Menurut jajak pendapat baru-baru ini, enam dari 10 orang di Inggris menentang Qatar menjadi tuan rumah Piala Dunia karena undang-undang anti-gay, dengan 39% percaya tim tidak boleh ambil bagian dalam acara tersebut. Tapi ada banyak protes dari penggemar Inggris ketika melakukan boikot. “Apa yang kita perjuangkan di negara ini?” tanya Irving. “Tidak ada apa-apa.”

Eropa lebih vokal. Sejak tahun lalu, sebuah kampanye di Norwegia meminta untuk tidak hadir, dan mantan kapten Finlandia Tim Sparv adalah salah satu orang pertama yang mendorong pemain untuk angkat bicara. Fans telah memasang spanduk di pertandingan Bundesliga Jerman, dan di seluruh Prancis dan Spanyol otoritas lokal telah berjanji untuk tidak menyiarkan pertandingan di tempat umum. Panggilan TikTok untuk #boycottqatar2022 telah ditonton lebih dari 4,1 juta kali, termasuk video oleh anggota keluarga pekerja konstruksi yang meninggal saat bekerja, dalam keadaan yang dia gambarkan sebagai “perbudakan modern” di Qatar.

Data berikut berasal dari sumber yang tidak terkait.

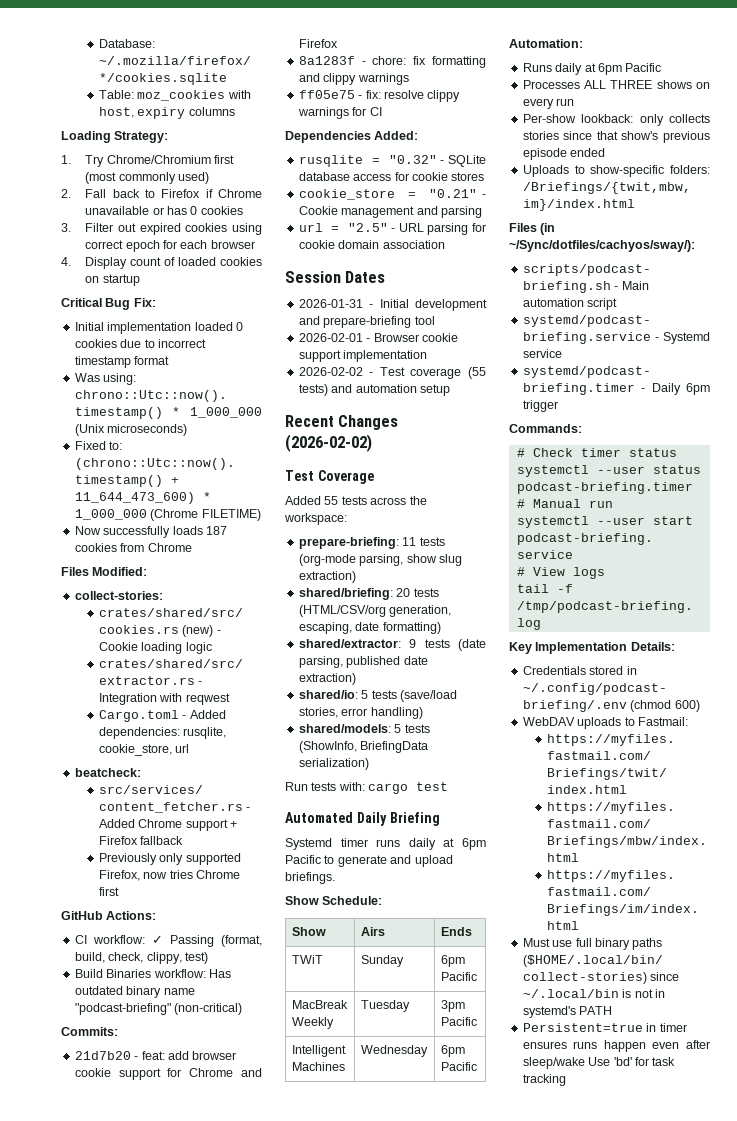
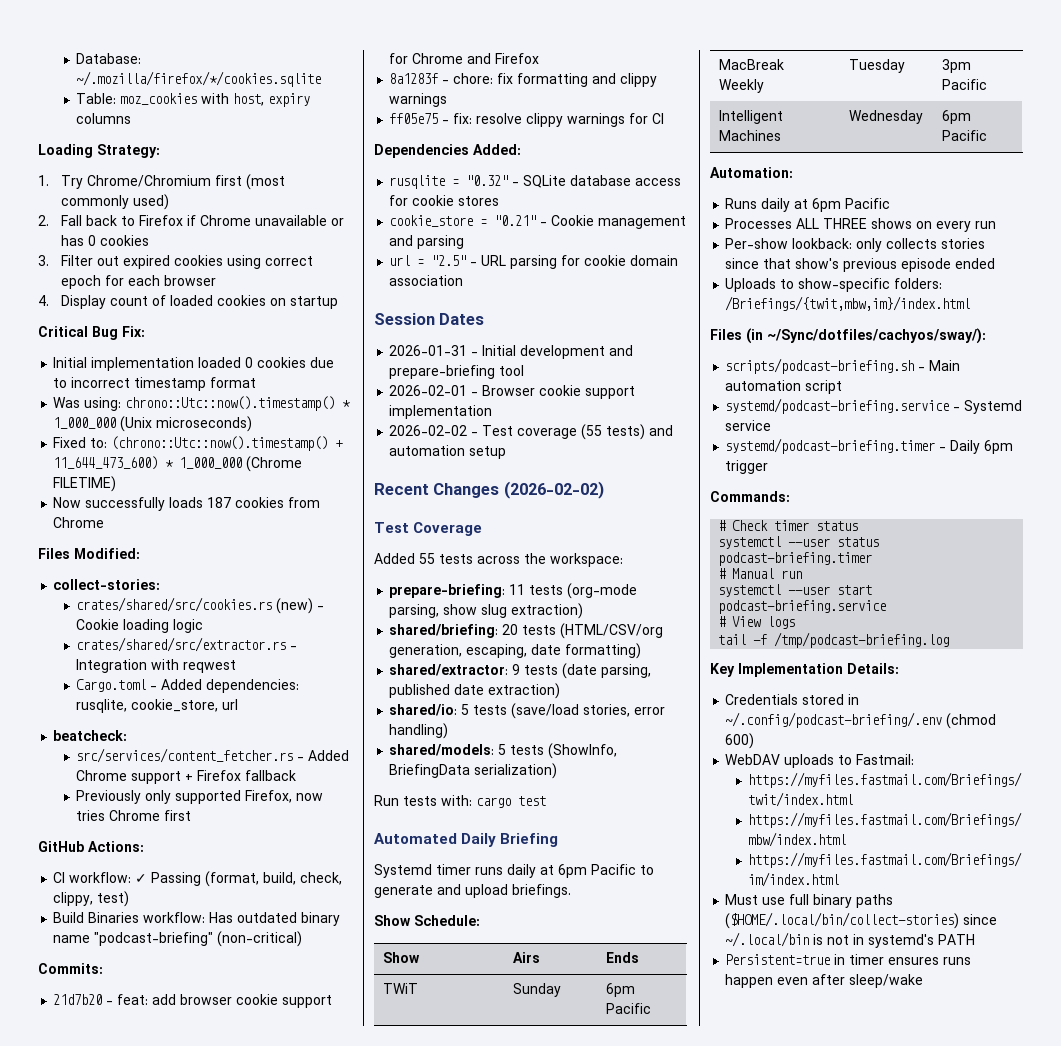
- Persistent=true in timer ensures runs happen even after sleep/wake Use 'bd' for task tracking
+ Persistent=true in timer ensures runs happen even after sleep/wake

Tapi “Inggris hidup dan bernafas sepak bola”, kata Nathan Balogun-etti yang berusia 21 tahun, yang melatih dan menjadi wasit untuk Goalposts League. “Jika tidak ada sepak bola, akan ada keributan.” Berbeda dengan teman-temannya yang akan menonton pertandingan, dia tidak tertarik mendukung turnamen berlatar belakang korupsi FIFA.

Selama empat dan sedikit tahun terakhir, FIFA telah meningkatkan pendapatan Piala Dunia lebih dari $1 miliar (£840 juta), dibantu oleh kesepakatan yang menguntungkan dengan mitra seperti Qatar Energy. Tetapi badan pengelola telah meminta negara-negara yang berpartisipasi untuk “membiarkan sepak bola mengambil panggung”.

“Cakupan dan kecaman terhadap Qatar, dalam beberapa pekan terakhir, sangat membesarkan hati,” kata Murphy. Dia berharap boikot akan memengaruhi peringkat tontonan dan keuangan serta menunjukkan kepada mereka yang menjadi tuan rumah acara tersebut di masa depan bahwa biaya manusia dan lingkungan penting bagi publik. “Ketakutan terbesarnya” adalah bahwa dengan berlangsungnya Piala Dunia “percakapan itu sebaiknya ditunda dan dilupakan”.